La banque centrale d'Indonésie a procédé à sa première hausse de taux d'intérêt en plus de deux ans, privilégiant la stabilité monétaire à la croissance face à une chute brutale de la roupie.
La banque centrale d'Indonésie a procédé à sa première hausse de taux d'intérêt en plus de deux ans, privilégiant la stabilité monétaire à la croissance face à une chute brutale de la roupie.

La banque centrale d'Indonésie a mis fin mercredi à une pause de deux ans en relevant son taux d'intérêt directeur de 25 points de base pour le porter à 5,00 %, une décision ferme destinée à soutenir une roupie en difficulté. La majorité des économistes interrogés par Reuters et Bloomberg avant la réunion avaient anticipé cette hausse d'un quart de point.
« La principale raison d'une hausse des taux serait la dépréciation de la roupie au cours du mois dernier », a déclaré Tay Qi Hang, économiste à l'Economist Intelligence Unit. « Ce à quoi cela revient fondamentalement, c'est au manque de confiance du marché dans les mesures prises par la BI et le gouvernement indonésien pour protéger la roupie. Les investisseurs pensent que ces mesures n'ont pas été suffisantes. »
Cette décision intervient après que la roupie a glissé d'environ 5 % depuis le début du mois de mars, atteignant des niveaux historiquement bas et poussant la banque centrale à intervenir. Alors que l'inflation est restée modérée à 2,42 % en avril — bien en deçà de la fourchette cible de 1,5 % à 3,5 % de la Banque d'Indonésie — la faiblesse de la monnaie a forcé les décideurs à agir de manière préventive pour parer à une future inflation importée et à d'éventuelles sorties de capitaux.

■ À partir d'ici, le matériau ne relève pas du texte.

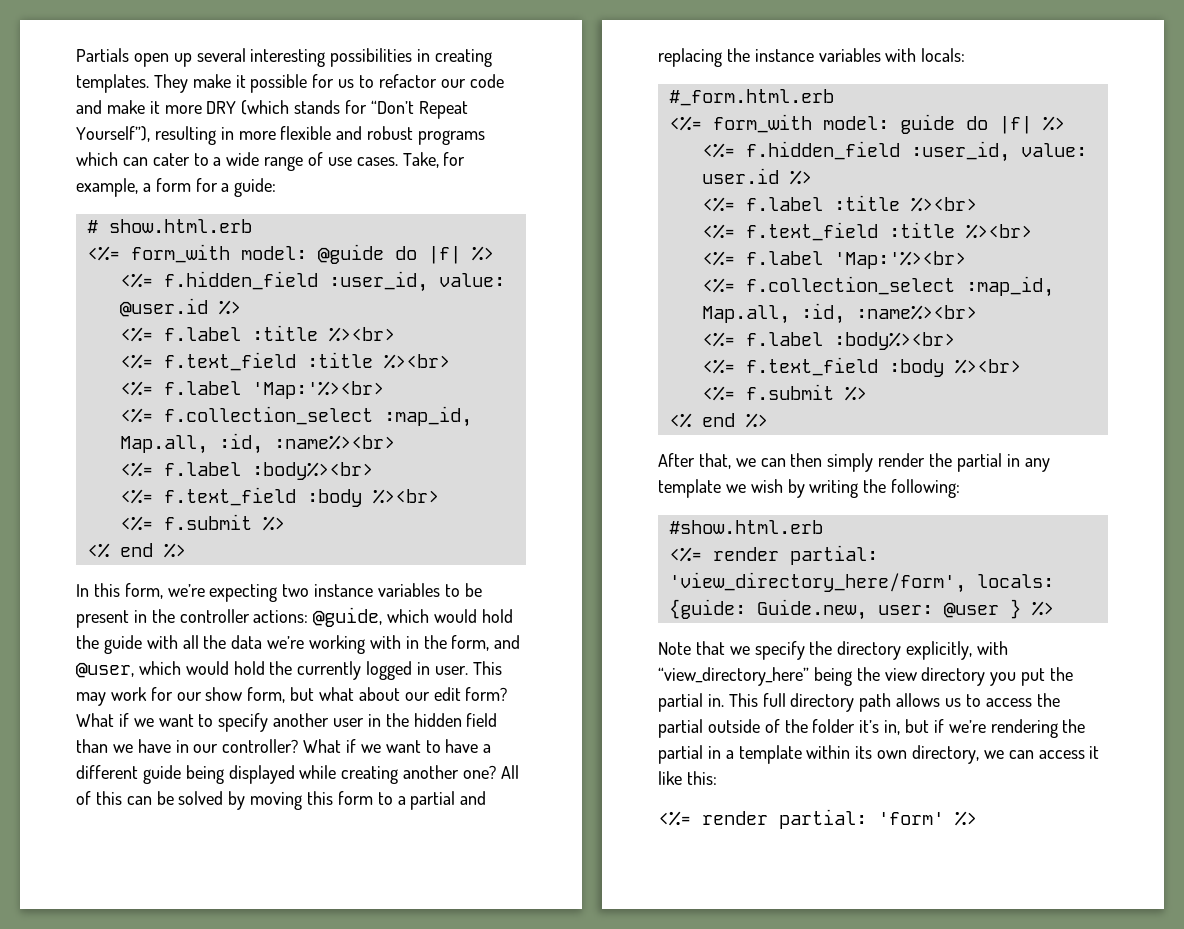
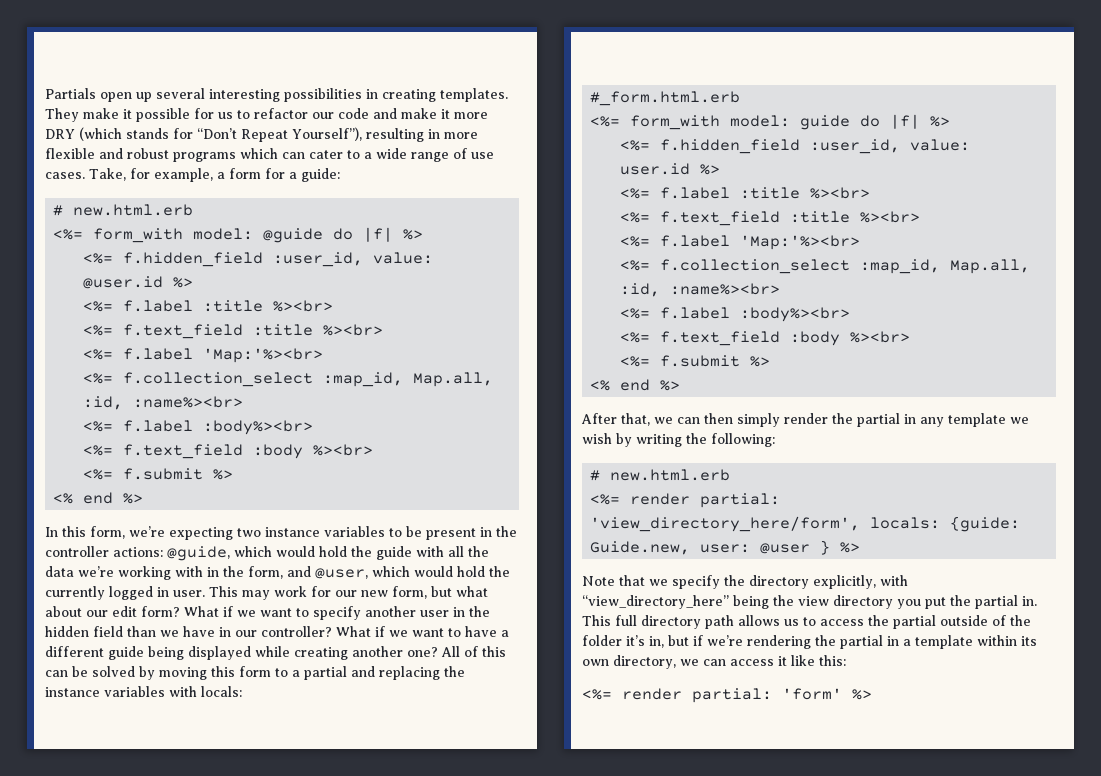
[108,219,252,233] show.html.erb -> [73,204,194,216] new.html.erb
[205,687,243,701] show -> [361,590,388,597] new
[668,520,823,534] #show.html.erb -> [590,469,731,481] # new.html.erb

La hausse souligne l'exercice d'équilibriste difficile auquel est confrontée la Banque d'Indonésie. En relevant les taux, elle vise à restaurer la confiance dans la roupie et à ancrer les attentes d'inflation, mais au risque de freiner la croissance économique nationale. « L'inflation a été modérée récemment, elle pourrait donc être qualifiée de hausse préventive, mais nous n'excluons pas d'autres hausses à partir d'ici », a déclaré Lavanya Venkateswaran, économiste senior pour l'ANASE à la banque OCBC, suggérant qu'un cycle de resserrement potentiel a commencé.
La décision de la Banque d'Indonésie met en lumière la pression croissante sur les banques centrales des marchés émergents qui naviguent dans un paysage de politique monétaire mondiale fragmenté. Alors que certaines banques centrales commencent à assouplir leur politique, d'autres comme la Réserve fédérale américaine et la Banque d'Angleterre restent en attente, et la Banque centrale européenne a signalé une position plus belliciste. Cette divergence crée des conditions de concurrence inégales pour les monnaies, punissant celles dont les rendements sont moins attractifs.
La faiblesse récente de la roupie a été exacerbée par les inquiétudes concernant la gestion budgétaire et l'indépendance de la banque centrale, selon un rapport de Reuters. Dans ce contexte, l'intervention de la Banque d'Indonésie sur le marché des changes s'est avérée insuffisante, nécessitant un outil politique plus vigoureux. La hausse des taux est destinée à accroître l'attrait des actifs libellés en roupies et à stabiliser la monnaie sans épuiser davantage les réserves de change.
Bien que l'inflation globale de 2,42 % n'ait pas fourni d'impulsion immédiate pour une hausse, les décideurs regardent vers l'avenir. Une roupie durablement faible rend les importations plus coûteuses, ce qui pourrait finir par alimenter une inflation plus large des prix à la consommation. Les subventions gouvernementales ont jusqu'à présent protégé la plupart des consommateurs de la hausse des prix du carburant, mais la banque centrale ne peut s'appuyer indéfiniment sur ces mesures.
La décision de resserrer la politique malgré le respect de l'objectif d'inflation signale un changement stratégique. Elle indique que la stabilité de la monnaie est devenue la préoccupation primordiale. Pour l'instant, la banque centrale semble choisir une monnaie plus forte et plus stable plutôt que le risque d'un ralentissement de l'activité économique que des coûts d'emprunt plus élevés pourraient entraîner. L'attention se porte désormais sur la question de savoir si cette hausse de 25 points de base suffira à inverser la tendance pour la roupie, ou s'il ne s'agit que de la première étape d'une campagne plus longue, comme le prédisent certains économistes.
Cet article est fourni à titre informatif uniquement et ne constitue pas un conseil en investissement.